Les entrailles criant famine, les pas gauches, la morve au nez, le front suant sous les bourrasques glacées, la frêle silhouette se mouvait. Morose gamine de glace. La ferme des Dabriols et Tholdnor étaient bien loin, trop peut-être même. Avait-elle un jour été cette intrépide gamine rousse jouant parmi les blés? Elle-même venait à en douter par moment. Ses mèches fauves fuyaient sa tignasse hirsute par secteur. Bien triste tableau, un myope lui aurait sans nul doute donné du « chaton mal léché ». Les traces se multipliaient dans la neige, toutes tournées vers le Sud. Le Sud et son climat chatoyant, le Sud et la Mer, cette vaste mare dont même un géant ne pourrait apercevoir la berge opposée. Le Sud, où personne ne la chasserait de sa fourche ou de son épée rouillée. Qu’avait-elle fait au juste pour mériter cette effusion de haine ? Elle n’en savait strictement rien, et ne se l’était bel et bien jamais demandée.. Ou peut-être trop.. Un frêle souffle pour chasser ses cheveux venus s’amouracher de son nez, et déjà les questions s’envolaient. Lancinante fatigue où nulle interrogation ne parvienne à s’ancrer.
Le Sud. Le Sud comme unique objectif. Toujours tout droit, toujours le Sud. Ce Sud qui lui tendait ses mains potelées à travers les nuages souris dans un dernier élan de bonté. Le destin l’encourageait. Des sourires bienveillants ornaient désormais les souches calcinées jouxtant le sentier boueux, les pins rachitiques de leurs branches effeuillées la poussaient en avant, les rocailles se faisaient braises sur son passage.. Elle avançait. Jouant tragiquement ses chances d’en réchapper aux osselets trouvés dans son baluchon, un rictus se tordait sur son visage.

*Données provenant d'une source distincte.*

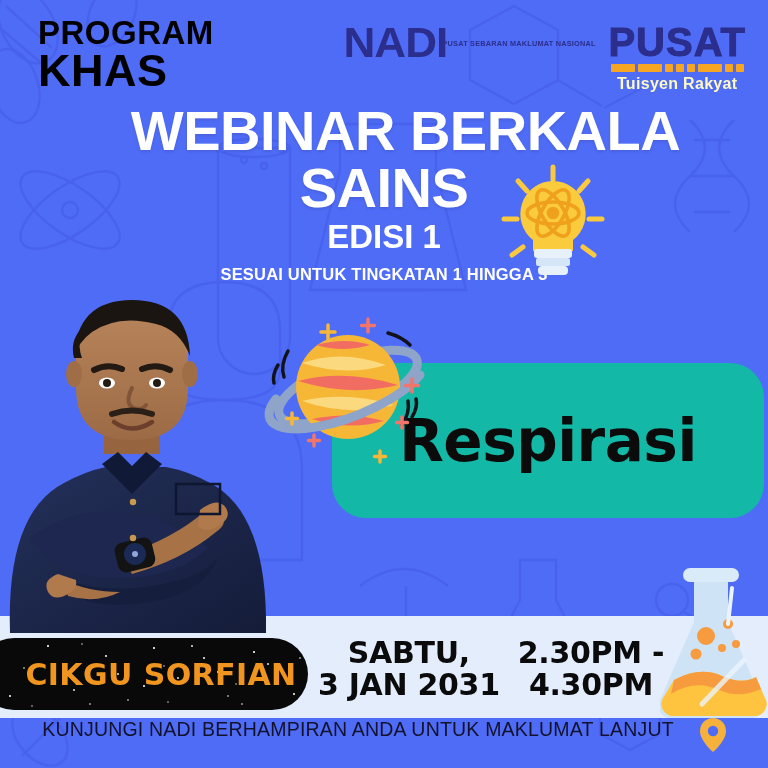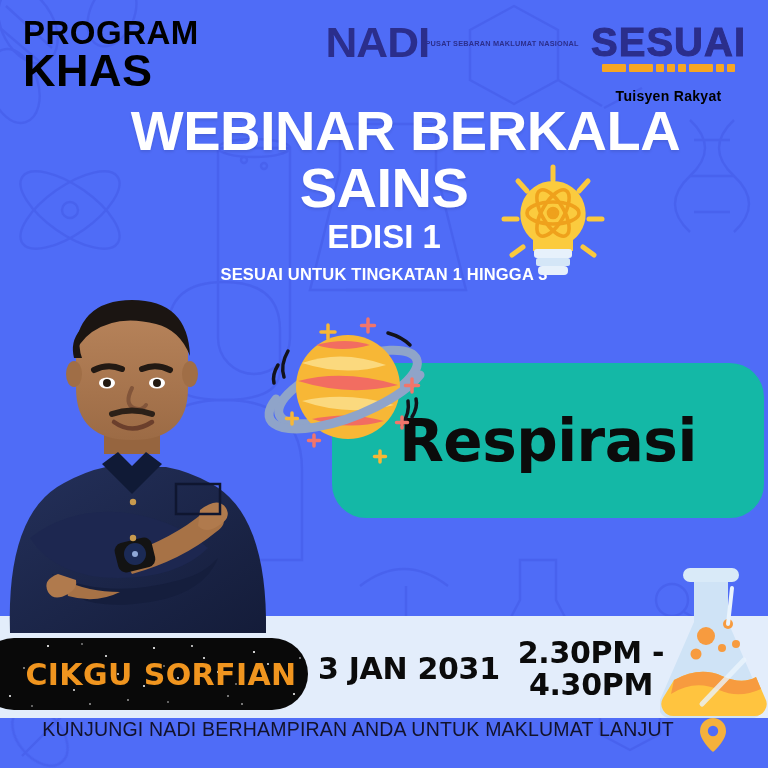"PROGRAM" .top-row { padding: 18px 22px 0 23px -> 18px 22px 0 38px }
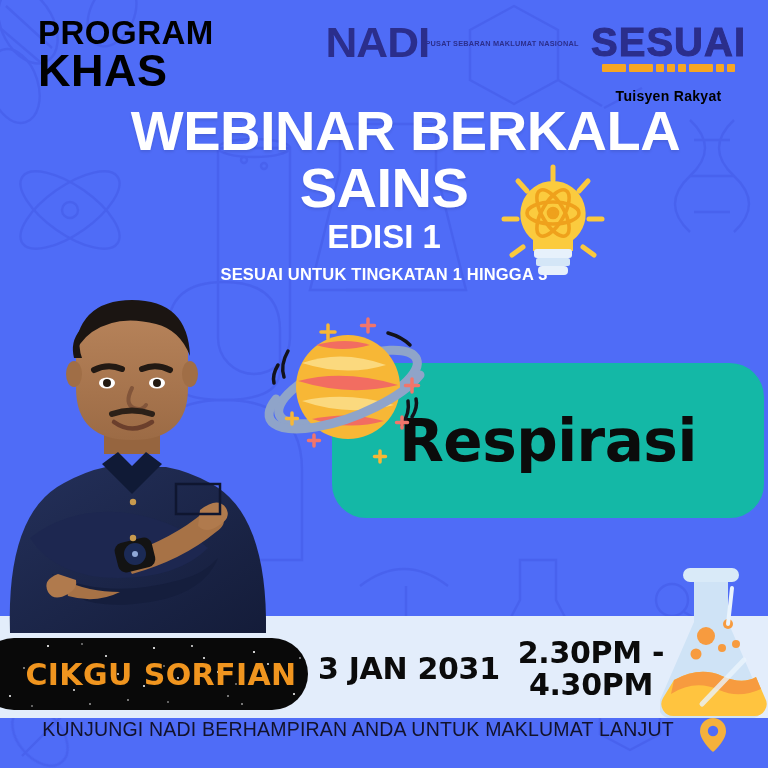"SESUAI" div.dilea-word { text: SESUAI -> PUSAT }
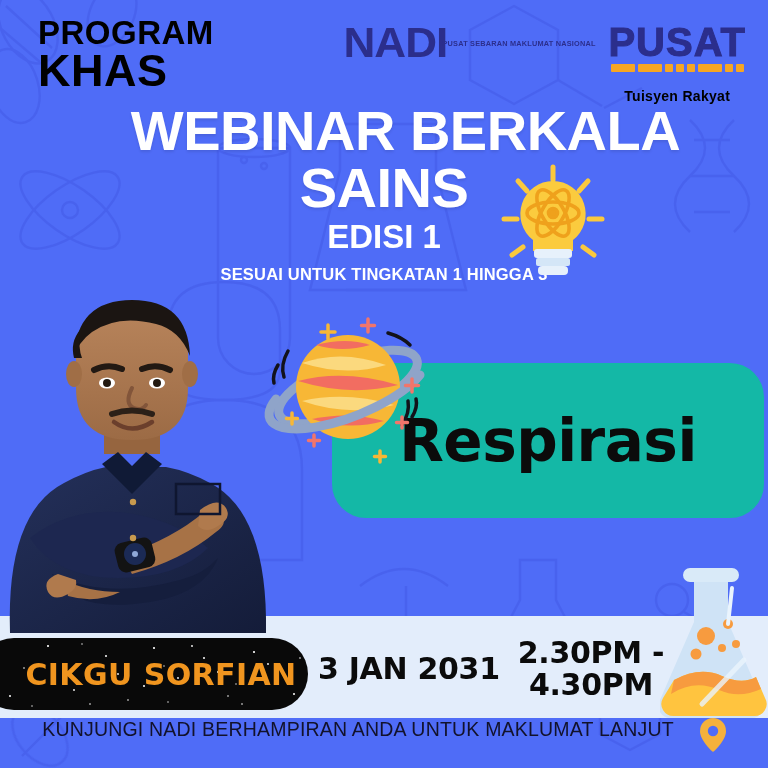"Tuisyen Rakyat" .dilea-sub { color: #000000 -> #fef9c3; font-size: 14px -> 16px; margin-top: 16px -> 3px }
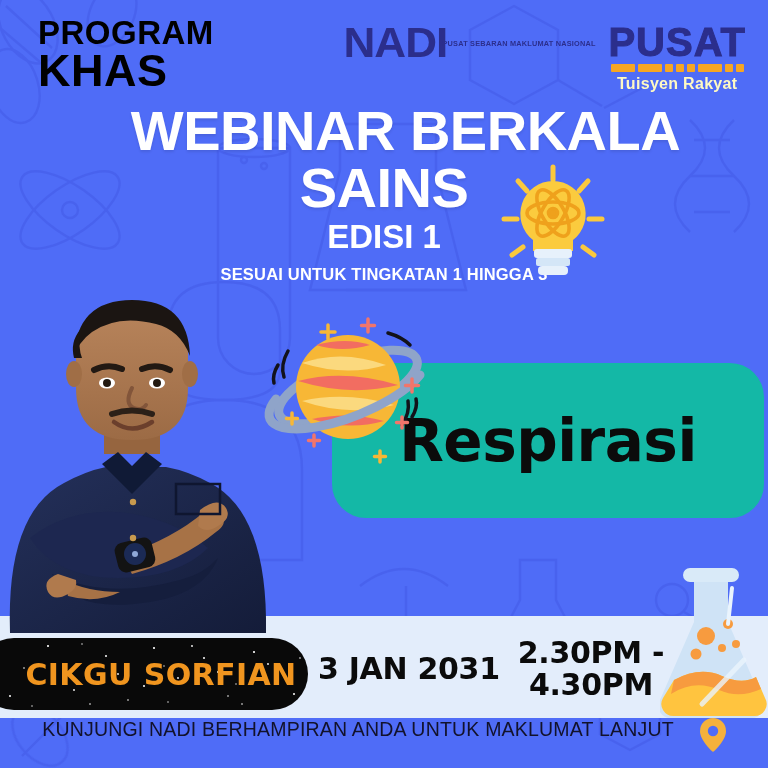"SABTU," div { html: none -> <div>SABTU,</div> }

La solitude comme seule compagne. Elle errait.Elle n’aurait su dire combien de jours passèrent, combien de milles furent avalés. Elle savait juste qu’au bout il y aurait le Sud, son Sud à elle.
Affamée, exténuée, elle marchait. Certains vous diront que la volonté est parfois à l’origine de miracles, ce à quoi les cartésiens crieront à la bonne fortune. Oui, de chance, elle en avait eu, sans doute même avait-elle usé de tout son quota bonheur de ces seize premières années. Le temps s’était radouci, ses plaies s’étaient suturées, ornant son corps de fines cicatrices qui sans doute feraient plus tard son charme. Son auriculaire contre toute attente avait regagné sa couleur chair, mais demeurait inattentif à ses demandes nerveuses. Il était à espérer que le temps fasse son œuvre.
Elle s’autorisa une seule halte pour se rafraîchir dans l’onde d’un lac. Crasse et sueur s’étaient mêlées, l’enveloppant d’une couche hâlée se pelant sous ses grattements compulsifs. Elle n’avait plus rien d’une gamine, mais avait gagné du monstre. Le sang coagulé chamarrait sa silhouette, la parant de carmin en plus des meurtrissures mauves et bleutés déjà existantes. Sa tignasse ébouriffée tenait plus du bosquet où se mêlaient pommes de pins, et fougères que de la chevelure lisse et soyeuse qu’elle arborait jadis.
Gosse des bois qui s’apprêtait à troquer ses apparats agrestes pour ceux de l’onde chatoyante.